- [Data for analysis]
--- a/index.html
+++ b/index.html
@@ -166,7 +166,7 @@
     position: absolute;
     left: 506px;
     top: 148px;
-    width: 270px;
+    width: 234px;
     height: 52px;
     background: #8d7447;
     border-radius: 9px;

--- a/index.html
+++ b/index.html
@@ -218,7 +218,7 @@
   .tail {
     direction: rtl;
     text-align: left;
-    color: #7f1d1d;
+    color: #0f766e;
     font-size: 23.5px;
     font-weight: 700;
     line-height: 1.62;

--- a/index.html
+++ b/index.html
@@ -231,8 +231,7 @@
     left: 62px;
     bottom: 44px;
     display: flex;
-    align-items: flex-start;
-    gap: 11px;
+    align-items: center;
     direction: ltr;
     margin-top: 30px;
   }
---
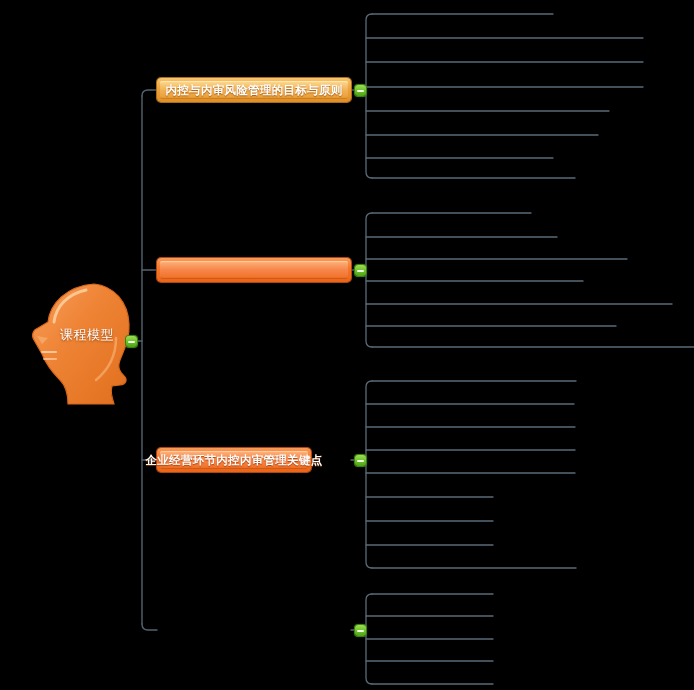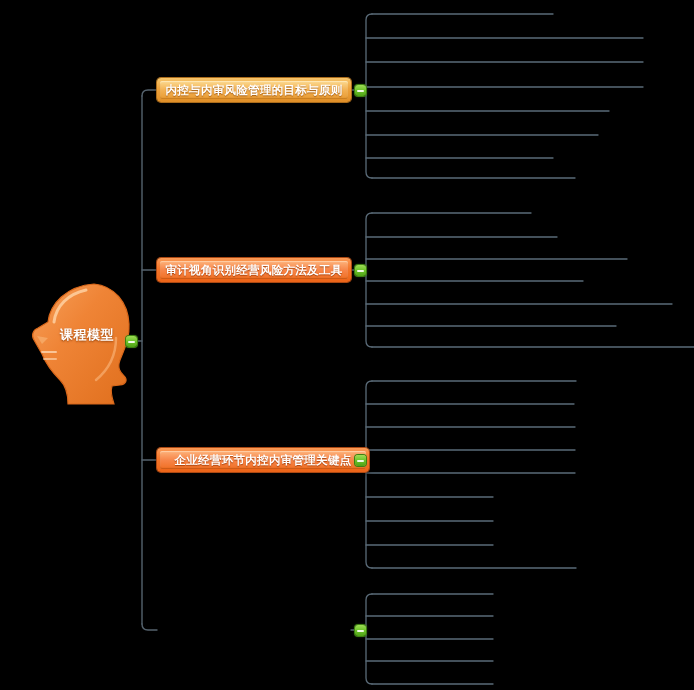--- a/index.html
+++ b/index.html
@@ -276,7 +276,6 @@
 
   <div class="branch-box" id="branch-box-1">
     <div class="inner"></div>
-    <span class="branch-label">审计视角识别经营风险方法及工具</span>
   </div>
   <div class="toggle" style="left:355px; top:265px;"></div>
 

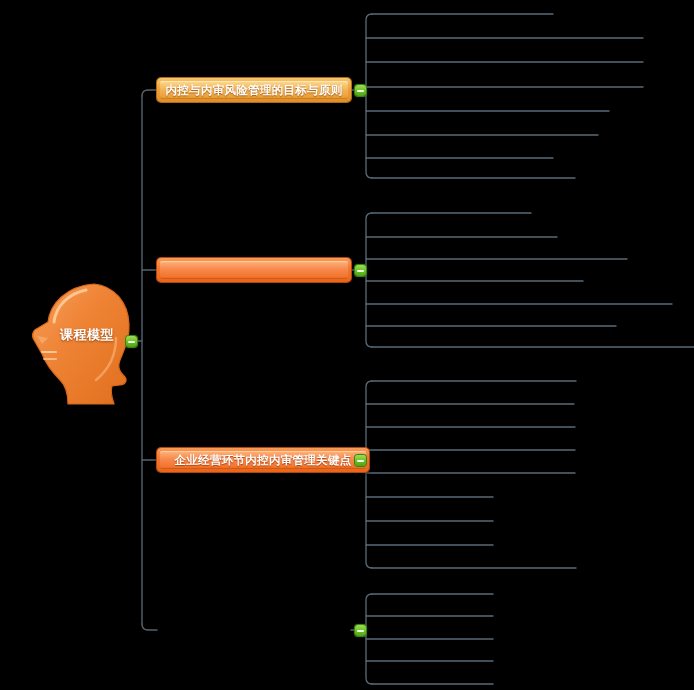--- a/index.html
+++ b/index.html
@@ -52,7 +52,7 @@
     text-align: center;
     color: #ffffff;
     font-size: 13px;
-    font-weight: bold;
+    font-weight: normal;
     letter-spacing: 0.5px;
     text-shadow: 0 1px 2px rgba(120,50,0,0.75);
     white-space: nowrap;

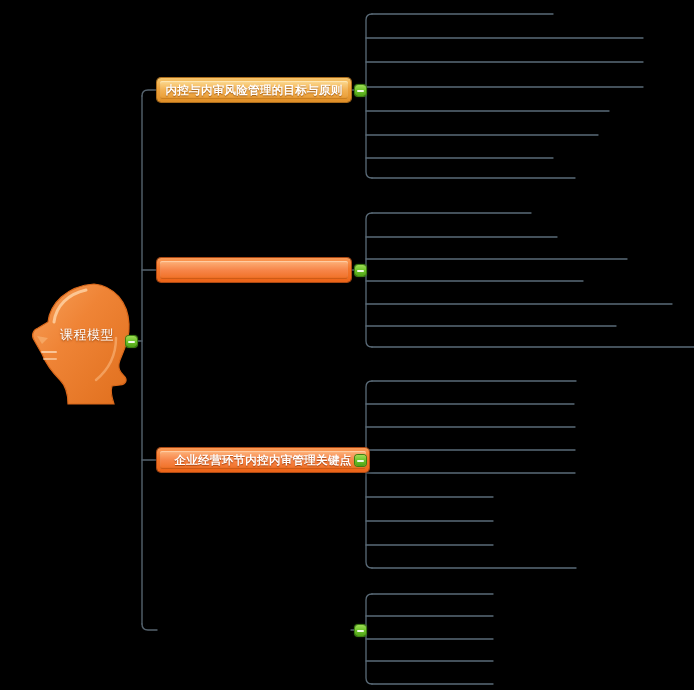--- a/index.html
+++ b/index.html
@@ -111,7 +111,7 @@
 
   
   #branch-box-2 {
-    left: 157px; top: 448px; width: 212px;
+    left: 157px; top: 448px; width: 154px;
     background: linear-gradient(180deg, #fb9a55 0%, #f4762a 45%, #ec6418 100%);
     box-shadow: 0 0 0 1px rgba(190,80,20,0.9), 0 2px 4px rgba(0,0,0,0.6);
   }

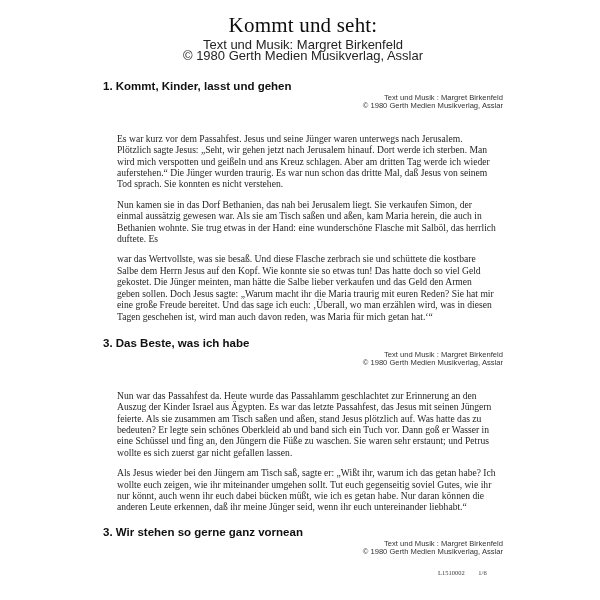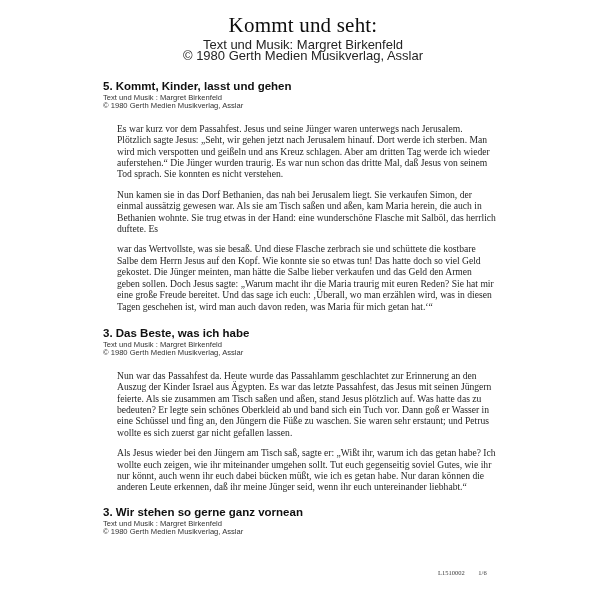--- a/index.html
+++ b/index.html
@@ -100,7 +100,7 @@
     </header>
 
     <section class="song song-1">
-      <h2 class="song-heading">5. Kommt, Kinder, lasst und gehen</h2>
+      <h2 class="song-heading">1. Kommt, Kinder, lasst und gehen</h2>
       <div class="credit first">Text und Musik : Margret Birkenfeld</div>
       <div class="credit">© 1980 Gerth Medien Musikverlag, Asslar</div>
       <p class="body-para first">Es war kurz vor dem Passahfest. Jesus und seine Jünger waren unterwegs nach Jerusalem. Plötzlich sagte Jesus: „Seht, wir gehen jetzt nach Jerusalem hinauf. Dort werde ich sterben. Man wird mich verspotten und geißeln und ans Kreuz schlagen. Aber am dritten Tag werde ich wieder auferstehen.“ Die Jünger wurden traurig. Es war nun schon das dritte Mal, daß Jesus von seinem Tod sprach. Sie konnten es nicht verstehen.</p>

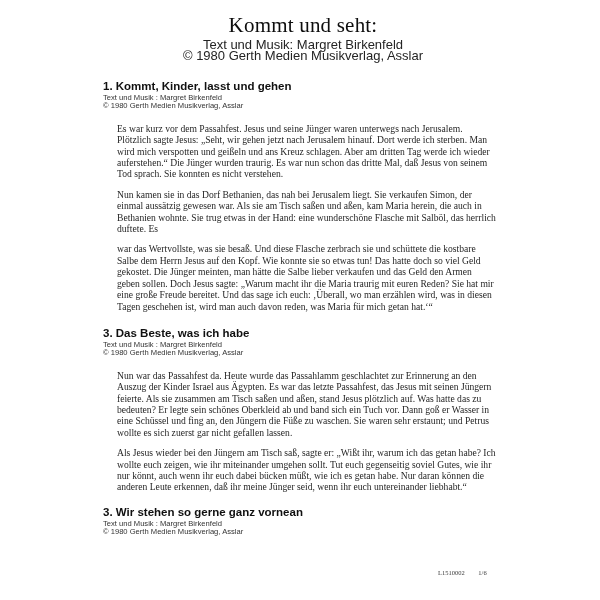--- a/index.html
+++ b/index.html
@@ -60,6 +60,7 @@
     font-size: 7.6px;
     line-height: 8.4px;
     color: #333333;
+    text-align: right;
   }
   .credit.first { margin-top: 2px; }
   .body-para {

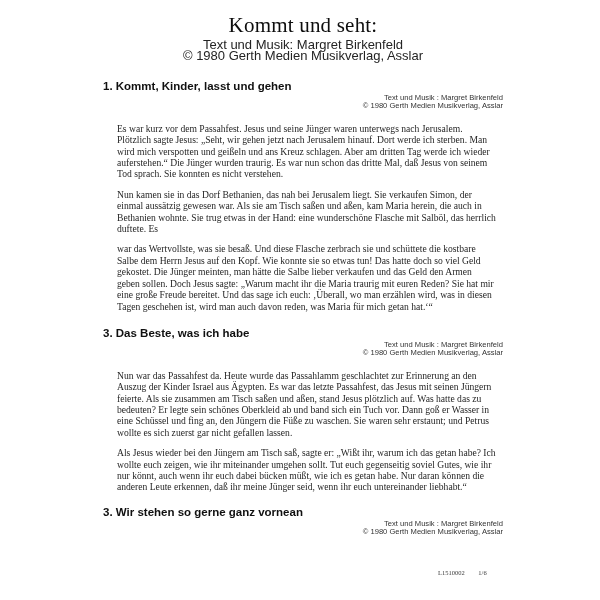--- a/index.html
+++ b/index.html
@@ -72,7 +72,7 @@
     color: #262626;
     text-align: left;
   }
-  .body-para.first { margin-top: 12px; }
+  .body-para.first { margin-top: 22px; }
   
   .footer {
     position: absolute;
---
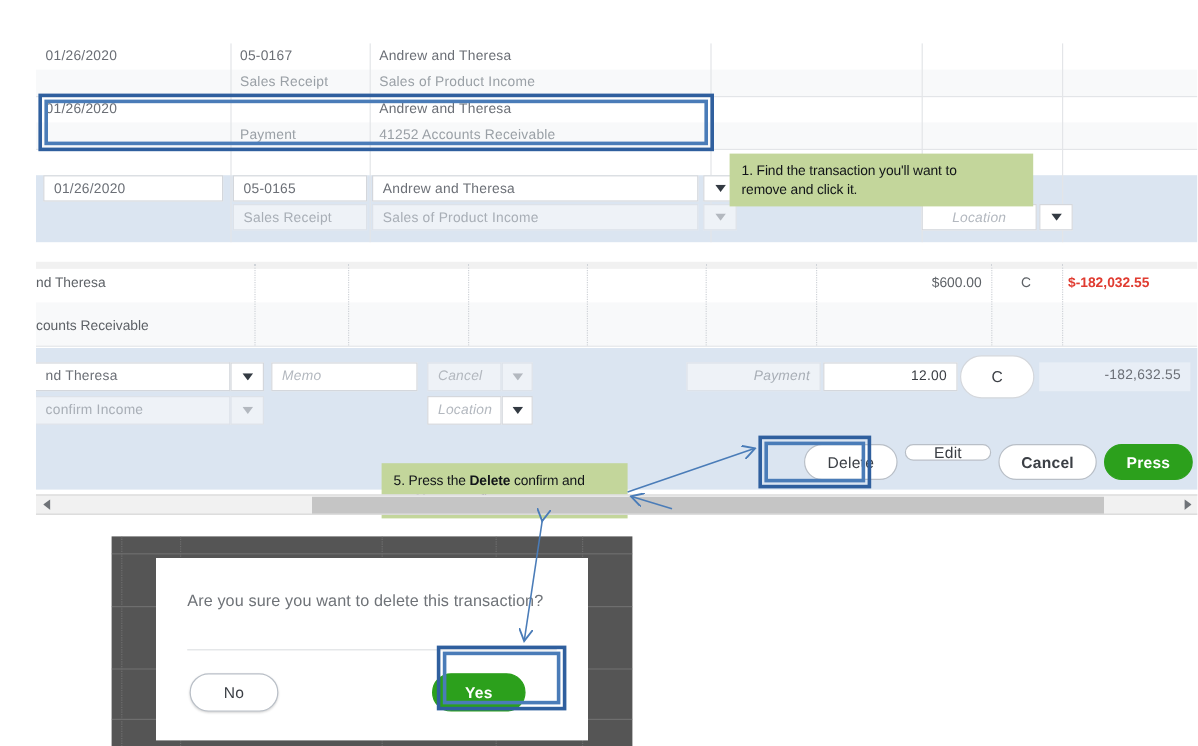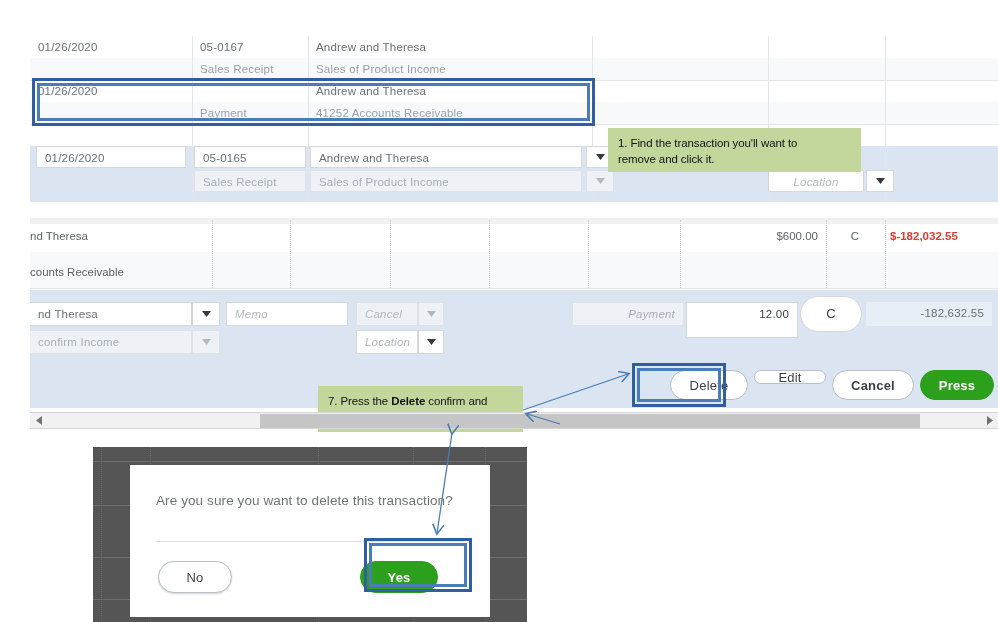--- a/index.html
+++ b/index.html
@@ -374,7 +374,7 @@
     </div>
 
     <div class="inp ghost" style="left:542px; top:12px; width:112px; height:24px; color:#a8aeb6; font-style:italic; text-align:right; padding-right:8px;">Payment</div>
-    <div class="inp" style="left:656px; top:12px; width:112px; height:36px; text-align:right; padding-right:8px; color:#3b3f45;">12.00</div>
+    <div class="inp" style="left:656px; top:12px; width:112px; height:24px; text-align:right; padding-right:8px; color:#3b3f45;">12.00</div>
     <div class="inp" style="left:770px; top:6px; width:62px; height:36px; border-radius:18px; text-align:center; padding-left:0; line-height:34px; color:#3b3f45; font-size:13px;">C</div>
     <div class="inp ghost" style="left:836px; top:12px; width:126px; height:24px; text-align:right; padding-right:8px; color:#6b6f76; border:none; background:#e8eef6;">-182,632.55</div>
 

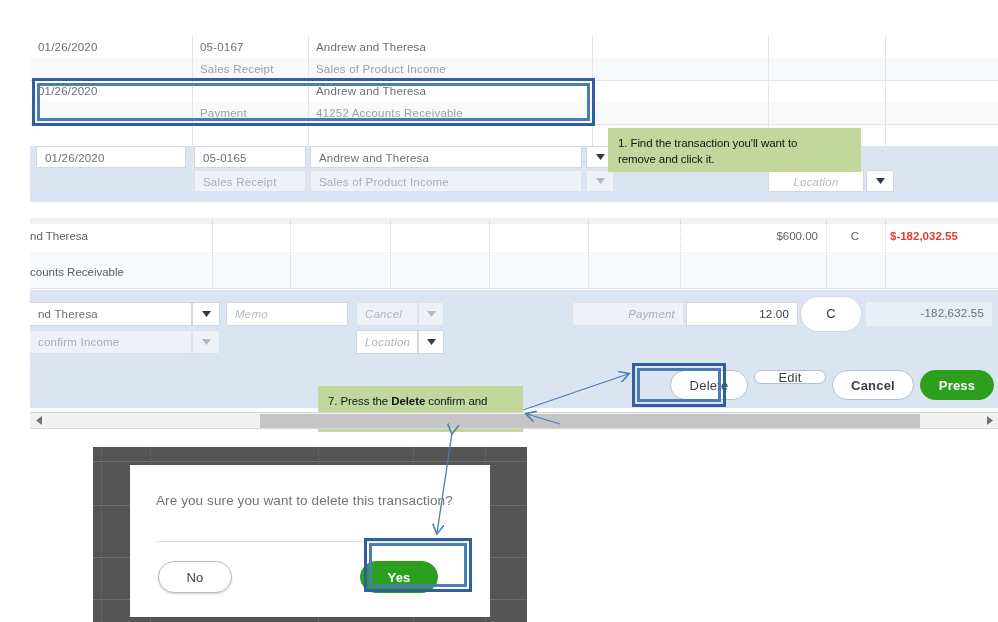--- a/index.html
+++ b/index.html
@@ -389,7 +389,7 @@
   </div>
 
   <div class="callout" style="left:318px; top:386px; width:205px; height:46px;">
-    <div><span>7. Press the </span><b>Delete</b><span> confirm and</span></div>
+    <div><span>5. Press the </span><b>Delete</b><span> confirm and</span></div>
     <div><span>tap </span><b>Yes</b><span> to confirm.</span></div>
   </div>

- [Exercise] If a line in the data above contains the string "margin", count it; then state only the total.

- [Written solution] 4